ENTRIES PROVIDED:
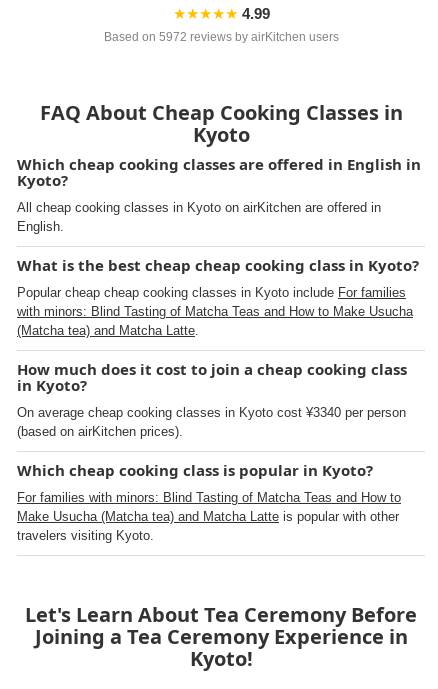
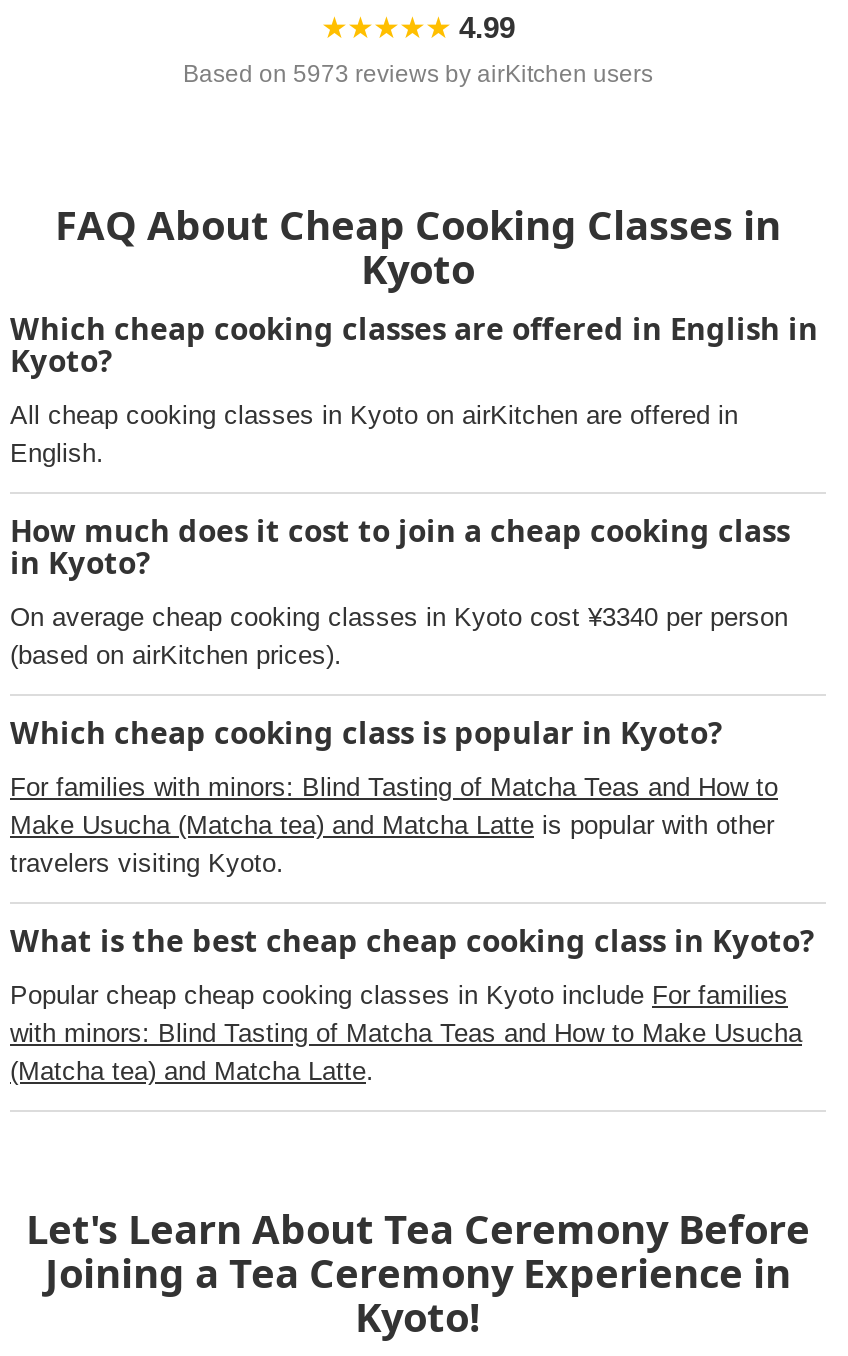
- Based on 5972 reviews by airKitchen users
+ Based on 5973 reviews by airKitchen users

moved down: What is the best cheap cheap cooking class in Kyoto? | Popular cheap cheap cooking classes in Kyoto include For families | with minors: Blind Tasting of Matcha Teas and How to Make Usucha | (Matcha tea) and Matcha Latte.

moved up: How much does it cost to join a cheap cooking class | in Kyoto? | On average cheap cooking classes in Kyoto cost ¥3340 per person | (based on airKitchen prices). | Which cheap cooking class is popular in Kyoto? | For families with minors: Blind Tasting of Matcha Teas and How to | Make Usucha (Matcha tea) and Matcha Latte is popular with other | travelers visiting Kyoto.
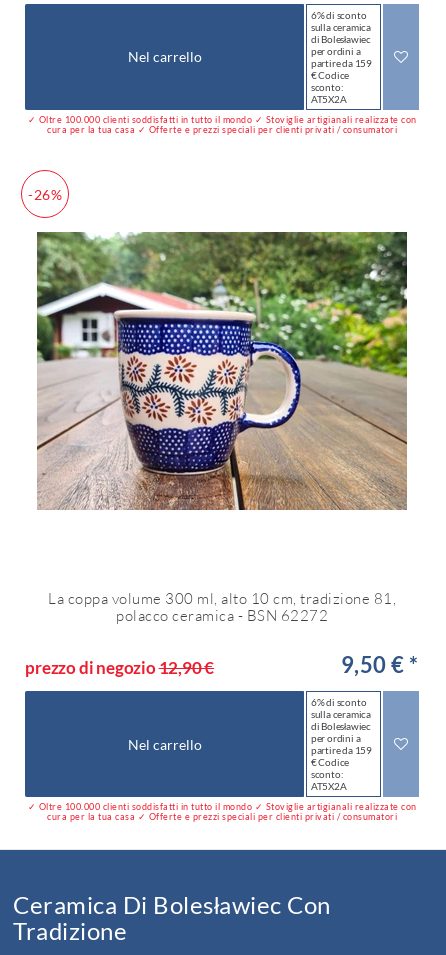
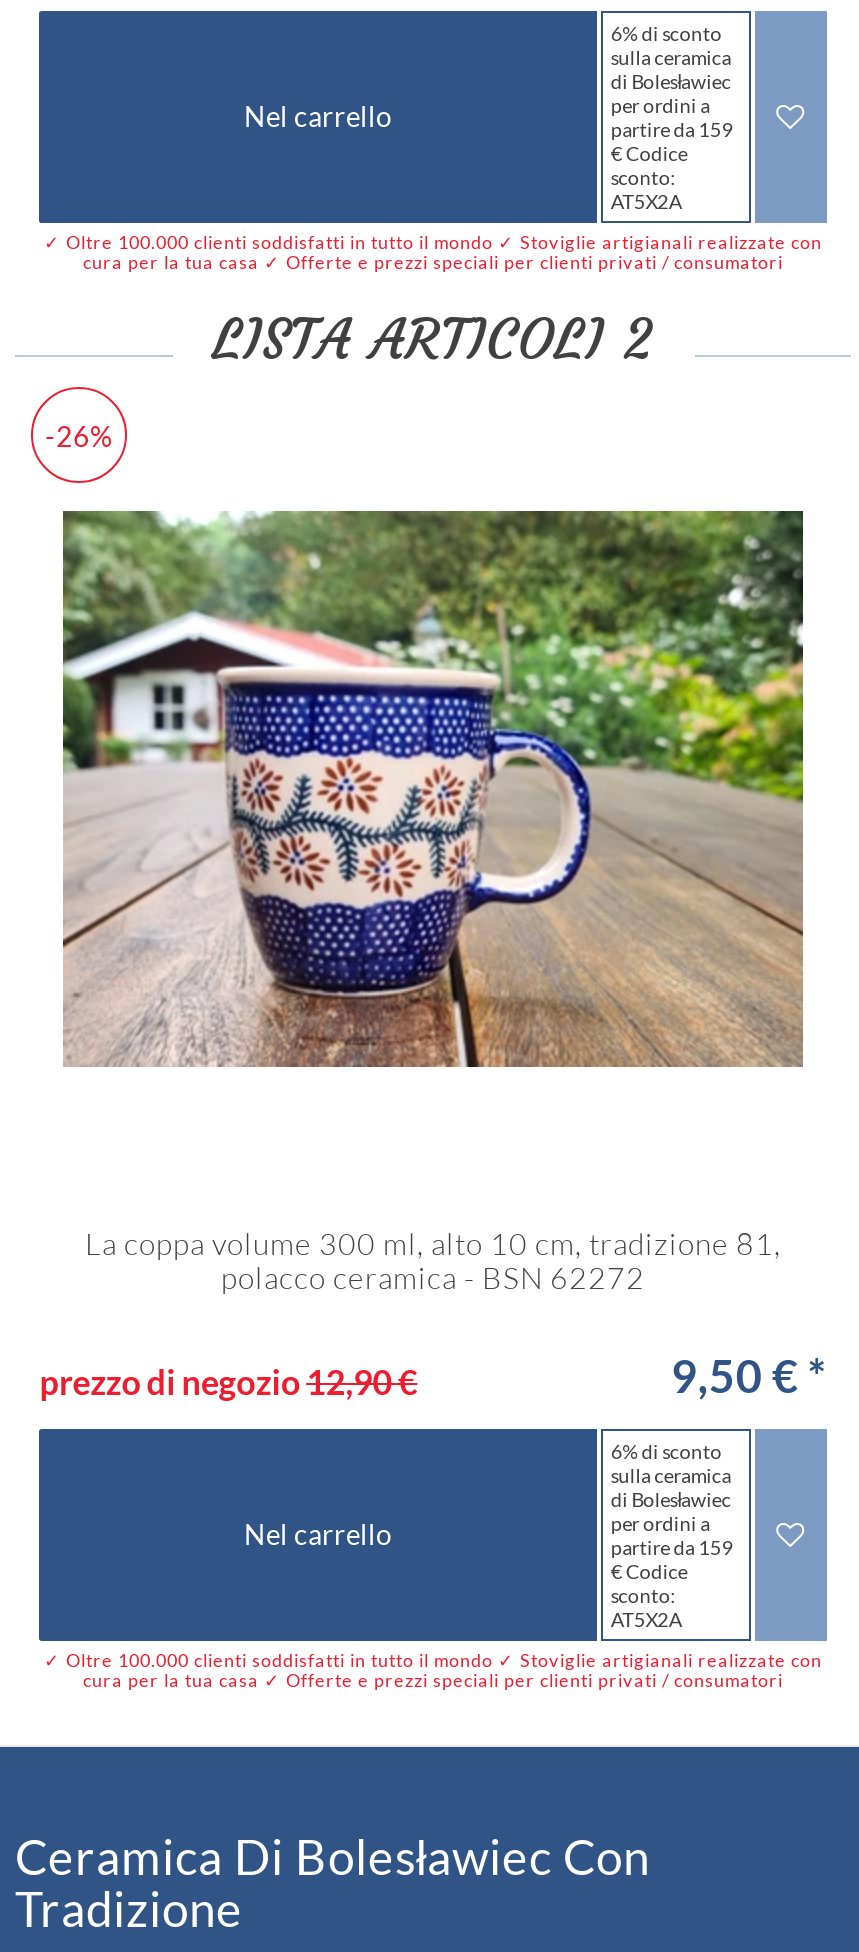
+ LISTA ARTICOLI 2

TASK BRIEF:
Every line in the data above that contains the word "airKitchen" should be copied.

RESULT OF THIS TASK:
- Based on 5972 reviews by airKitchen users
+ Based on 5973 reviews by airKitchen users
moved up: How much does it cost to join a cheap cooking class | in Kyoto? | On average cheap cooking classes in Kyoto cost ¥3340 per person | (based on airKitchen prices). | Which cheap cooking class is popular in Kyoto? | For families with minors: Blind Tasting of Matcha Teas and How to | Make Usucha (Matcha tea) and Matcha Latte is popular with other | travelers visiting Kyoto.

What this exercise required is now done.